- Work to be completed -
Looking through the data below, work out how many lines have the word "Engineering". Reply with that number only.

- Supplied records -
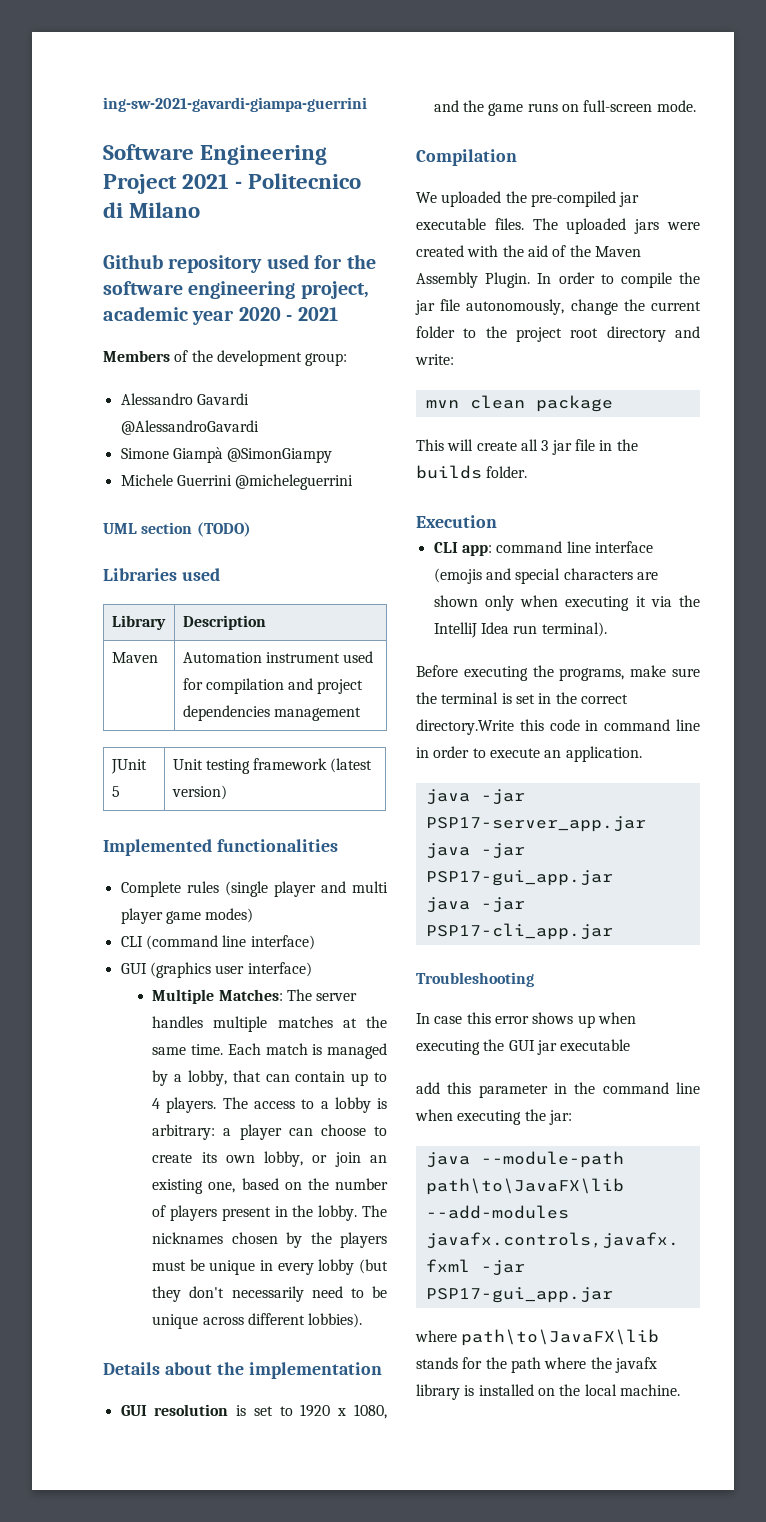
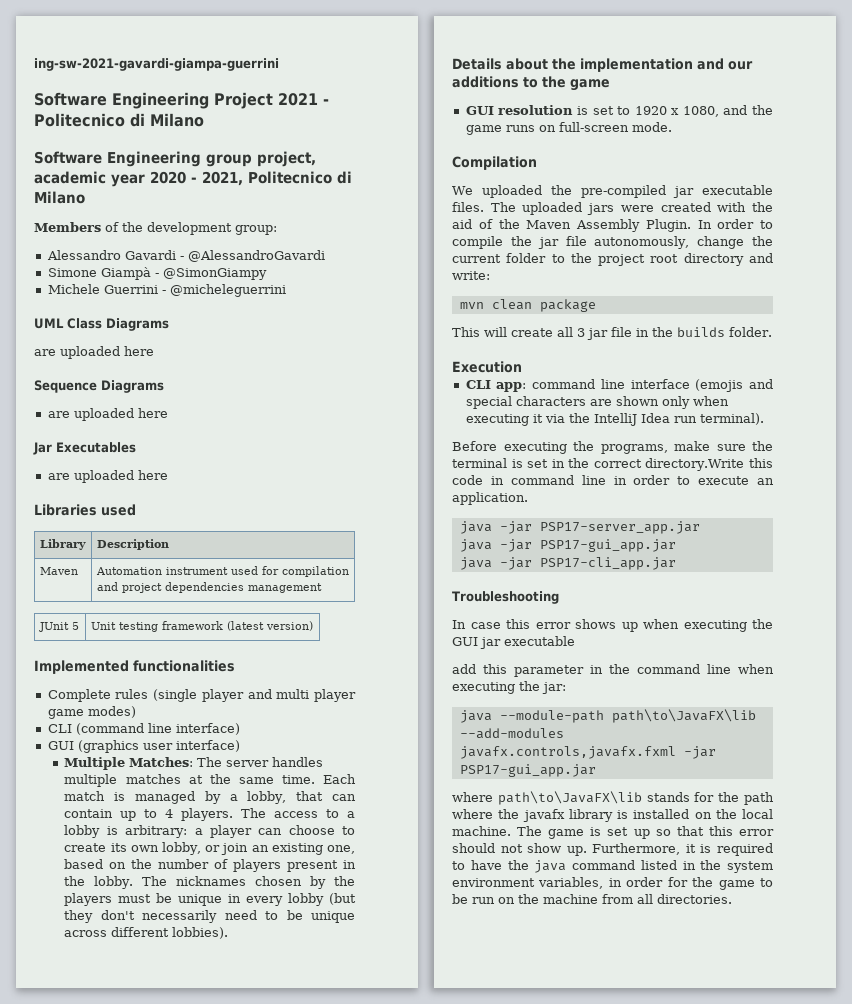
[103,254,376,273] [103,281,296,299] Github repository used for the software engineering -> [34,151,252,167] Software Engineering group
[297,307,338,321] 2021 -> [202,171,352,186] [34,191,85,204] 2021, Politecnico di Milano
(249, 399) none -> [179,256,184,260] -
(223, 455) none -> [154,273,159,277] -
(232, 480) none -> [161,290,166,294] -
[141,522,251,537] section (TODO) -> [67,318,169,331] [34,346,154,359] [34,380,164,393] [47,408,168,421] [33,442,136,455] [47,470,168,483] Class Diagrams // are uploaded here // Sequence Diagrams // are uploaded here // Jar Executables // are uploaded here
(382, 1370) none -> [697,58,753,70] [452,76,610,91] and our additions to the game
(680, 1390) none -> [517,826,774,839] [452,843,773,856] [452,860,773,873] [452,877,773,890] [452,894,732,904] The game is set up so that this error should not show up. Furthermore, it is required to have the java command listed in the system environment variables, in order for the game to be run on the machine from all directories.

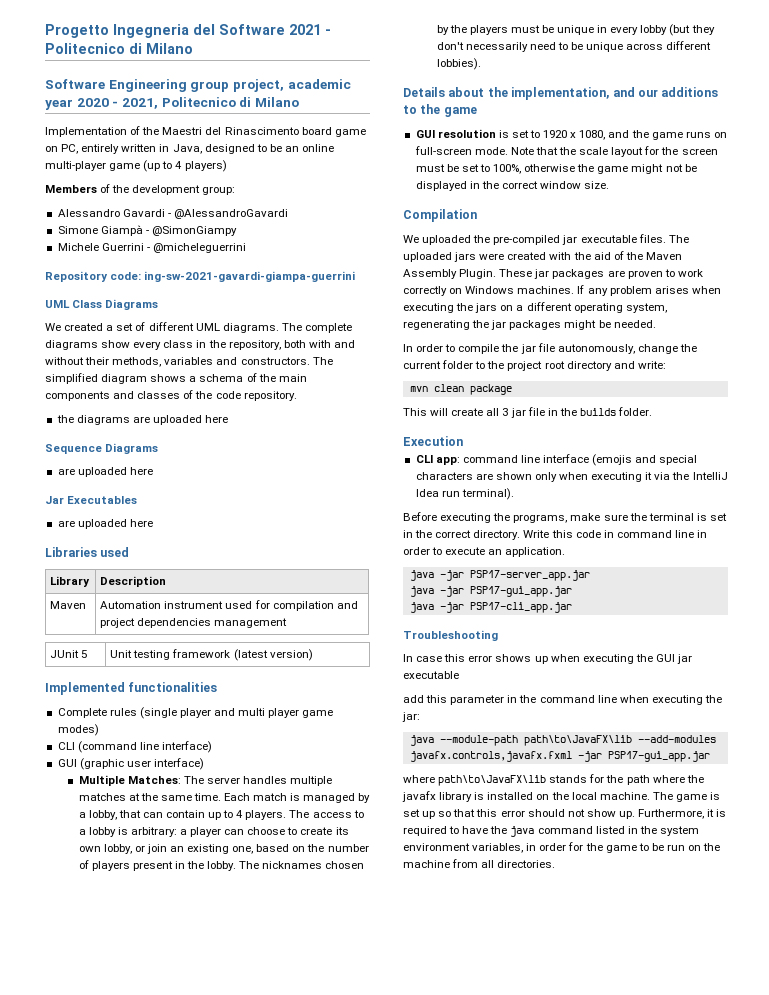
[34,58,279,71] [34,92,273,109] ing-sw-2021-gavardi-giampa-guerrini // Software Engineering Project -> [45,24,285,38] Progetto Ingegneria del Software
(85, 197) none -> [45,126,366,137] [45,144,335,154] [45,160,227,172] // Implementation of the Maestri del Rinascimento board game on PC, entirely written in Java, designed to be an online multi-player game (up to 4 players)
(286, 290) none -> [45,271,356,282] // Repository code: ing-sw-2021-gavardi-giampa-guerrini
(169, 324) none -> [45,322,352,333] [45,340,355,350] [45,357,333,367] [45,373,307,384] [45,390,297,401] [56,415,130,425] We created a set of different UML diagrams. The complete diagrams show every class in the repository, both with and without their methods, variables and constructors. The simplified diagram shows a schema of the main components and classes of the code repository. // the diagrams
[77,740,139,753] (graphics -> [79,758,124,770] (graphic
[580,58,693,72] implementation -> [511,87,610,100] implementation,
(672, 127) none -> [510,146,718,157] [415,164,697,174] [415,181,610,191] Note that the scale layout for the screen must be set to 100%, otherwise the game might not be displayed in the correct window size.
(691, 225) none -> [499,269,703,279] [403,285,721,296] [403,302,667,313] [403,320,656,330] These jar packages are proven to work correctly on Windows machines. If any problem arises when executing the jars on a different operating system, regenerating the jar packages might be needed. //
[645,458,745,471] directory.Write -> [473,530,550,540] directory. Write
--
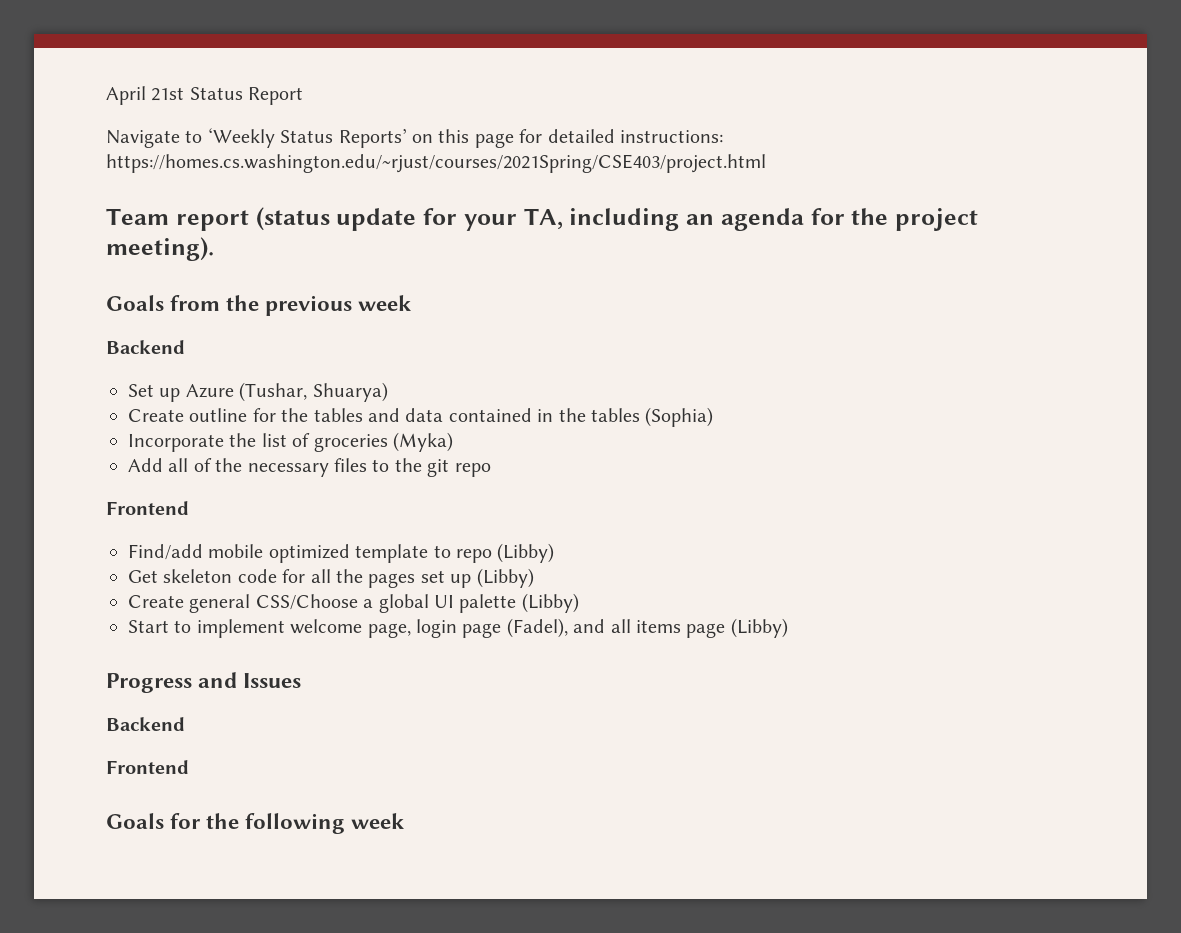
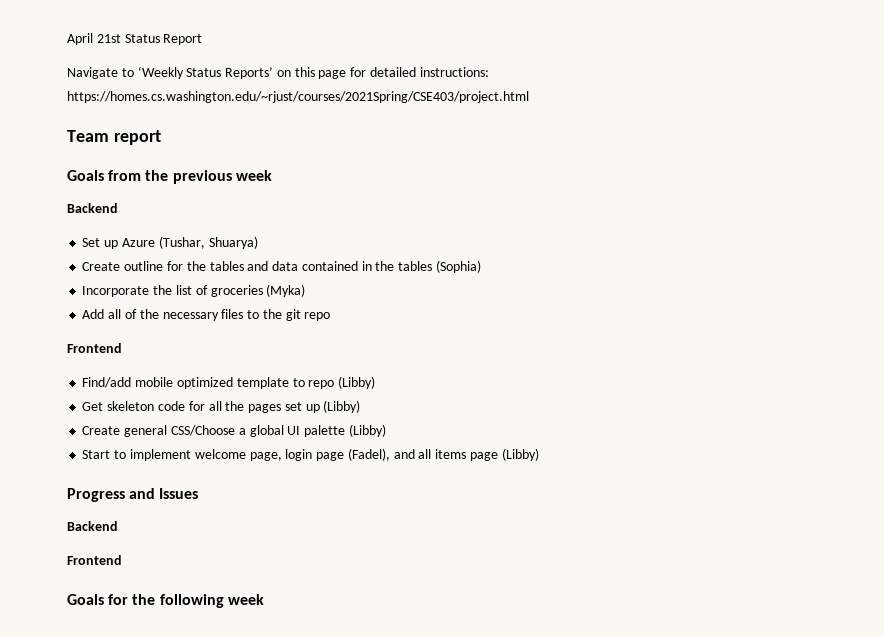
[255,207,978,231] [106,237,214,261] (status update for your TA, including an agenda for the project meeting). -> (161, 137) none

- Solved exercise -
2